Listed entries below:
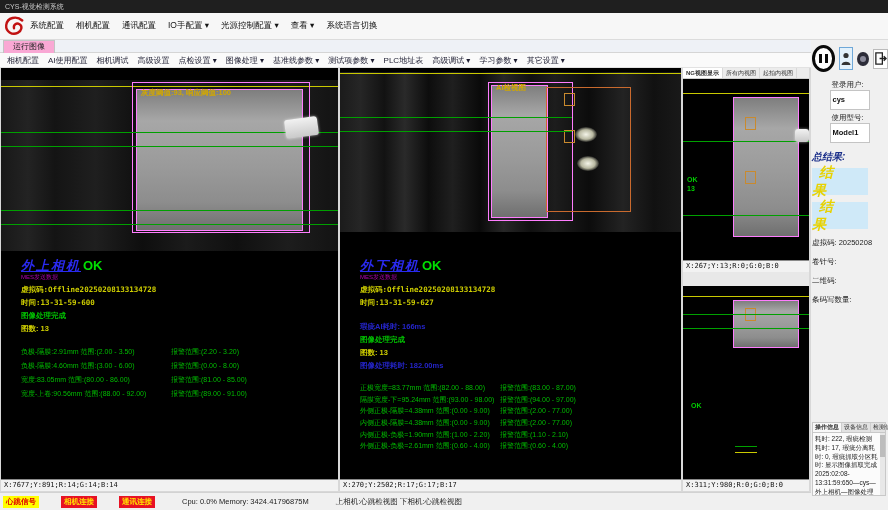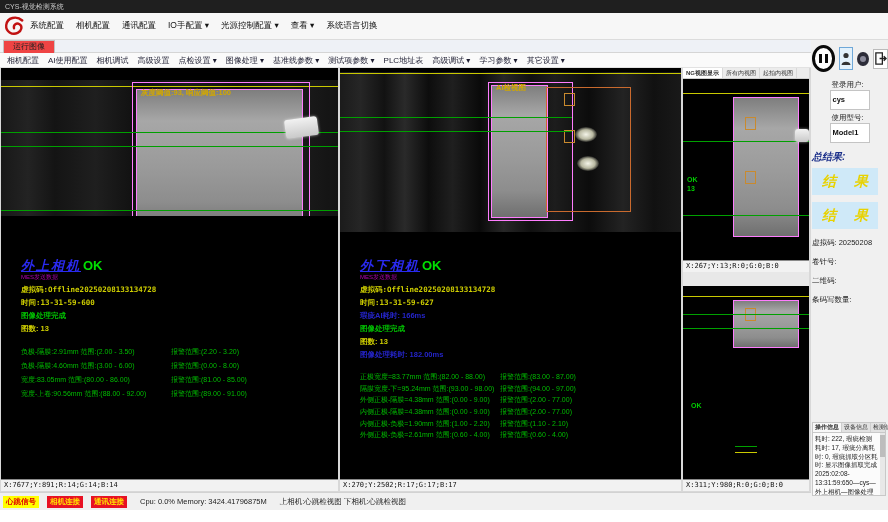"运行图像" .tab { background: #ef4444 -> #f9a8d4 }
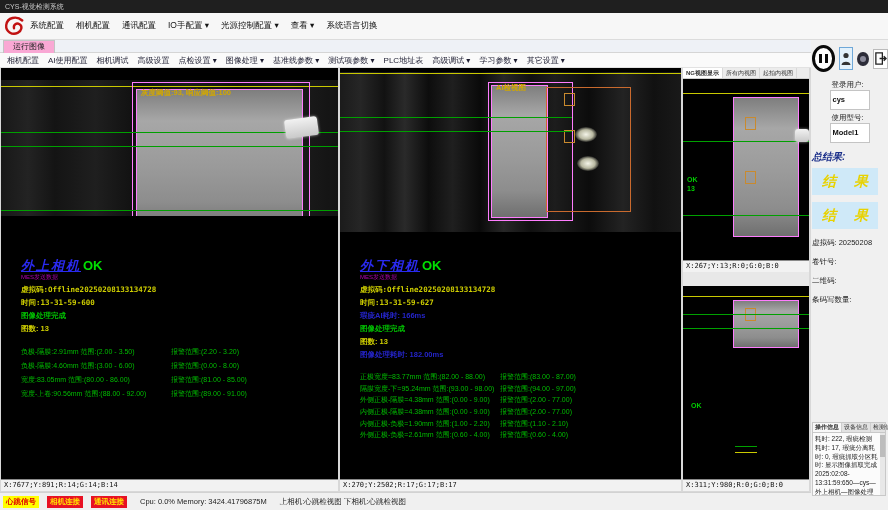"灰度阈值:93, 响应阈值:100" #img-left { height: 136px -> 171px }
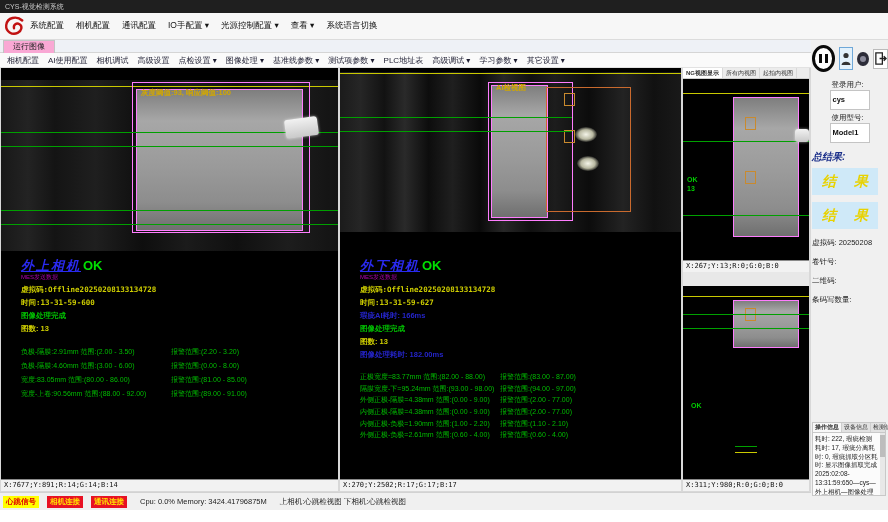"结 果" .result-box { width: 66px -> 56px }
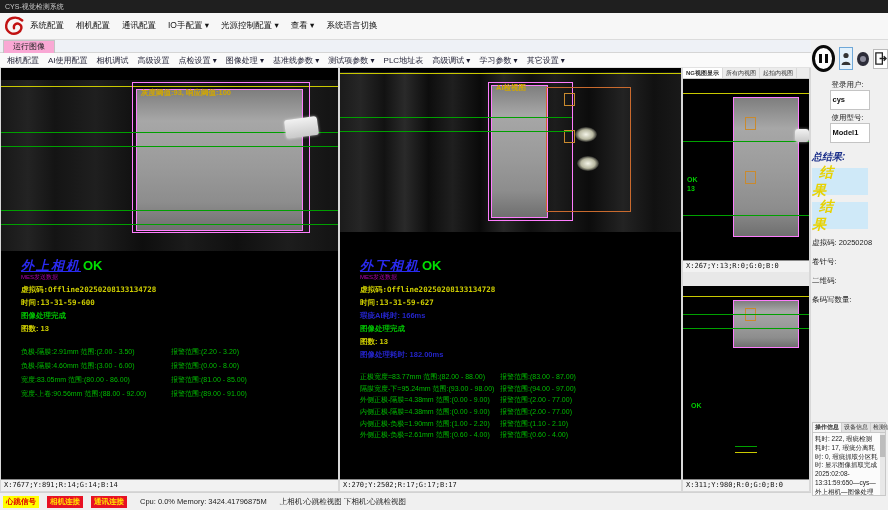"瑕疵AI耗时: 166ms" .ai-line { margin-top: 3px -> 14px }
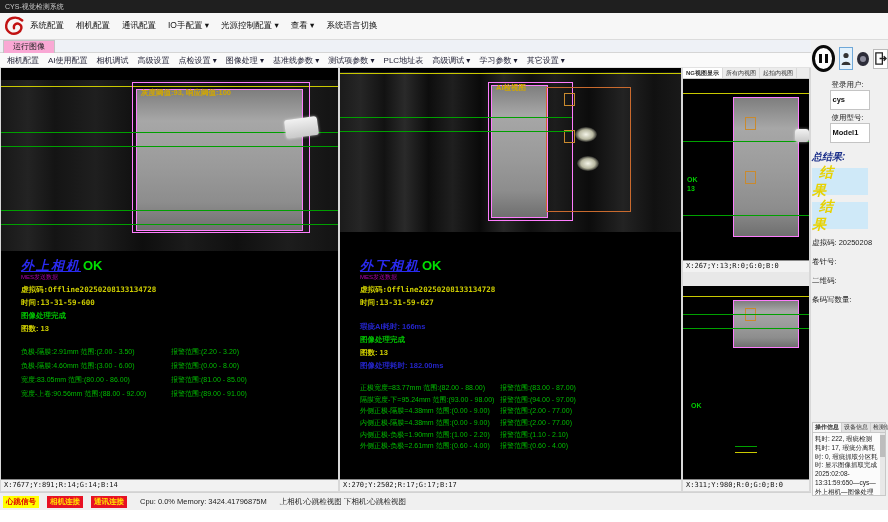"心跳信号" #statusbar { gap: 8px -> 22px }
End of Listed entries.
Listed entries below:
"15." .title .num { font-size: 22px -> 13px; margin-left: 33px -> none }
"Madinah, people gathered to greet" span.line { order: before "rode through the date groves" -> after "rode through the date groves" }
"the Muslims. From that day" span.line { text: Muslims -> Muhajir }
End of Listed entries.
Listed entries below:
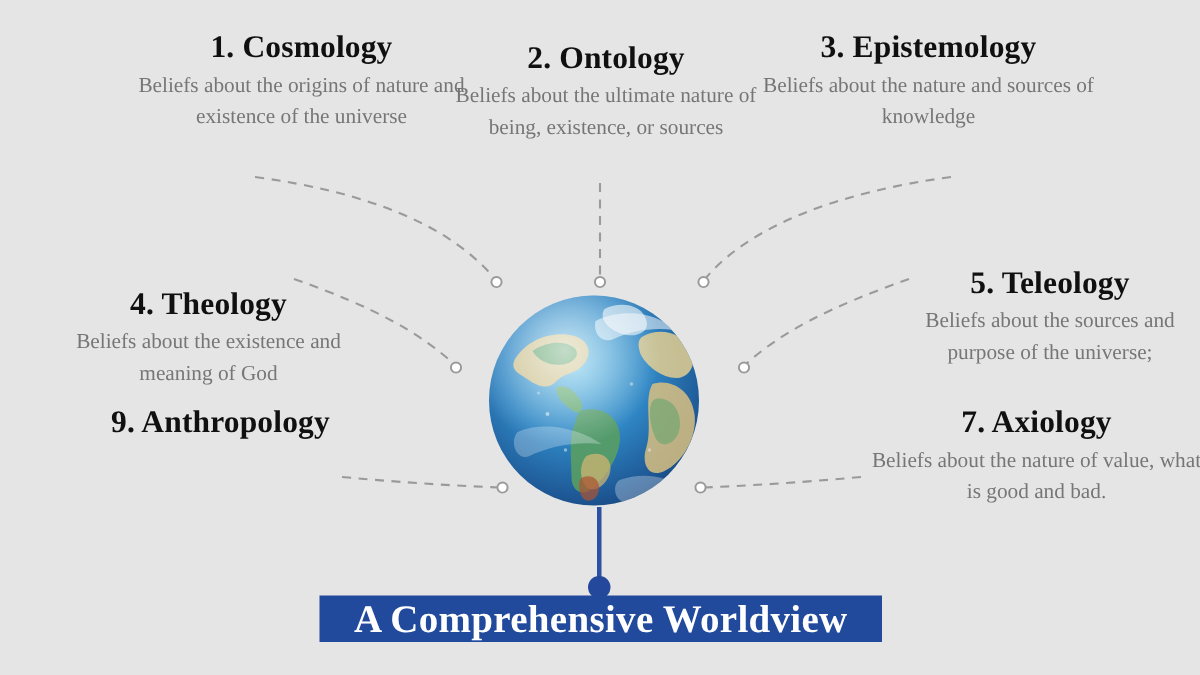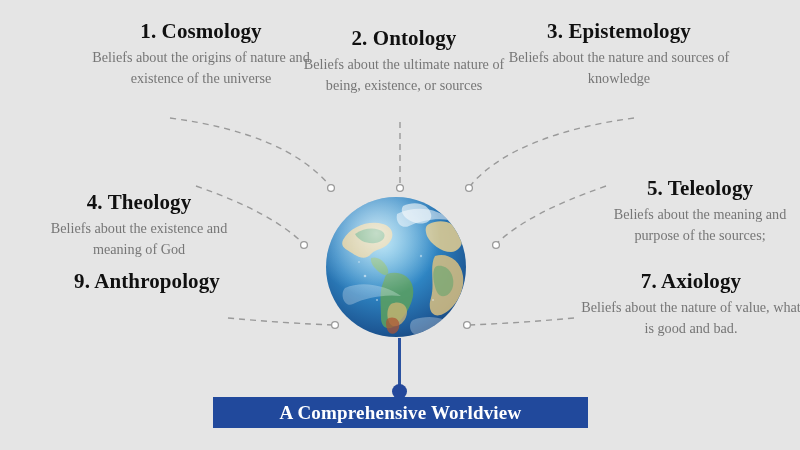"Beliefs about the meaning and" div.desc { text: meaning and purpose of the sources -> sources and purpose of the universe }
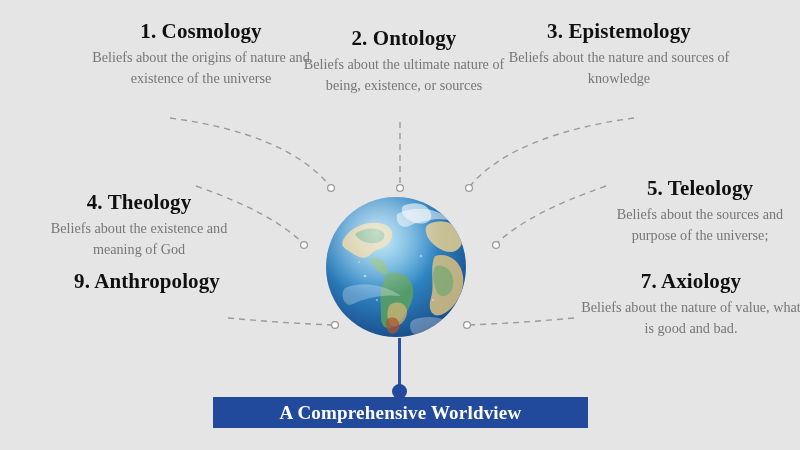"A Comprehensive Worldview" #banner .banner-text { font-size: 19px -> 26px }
End of Listed entries.
Try it =>
Write back word for word every line in the entries above from the one with "margin-top: 3px ->" to the one with "gap: 8px ->", ends included, and none of the pictures.

Exercise result =>
"瑕疵AI耗时: 166ms" .ai-line { margin-top: 3px -> 14px }
"心跳信号" #statusbar { gap: 8px -> 22px }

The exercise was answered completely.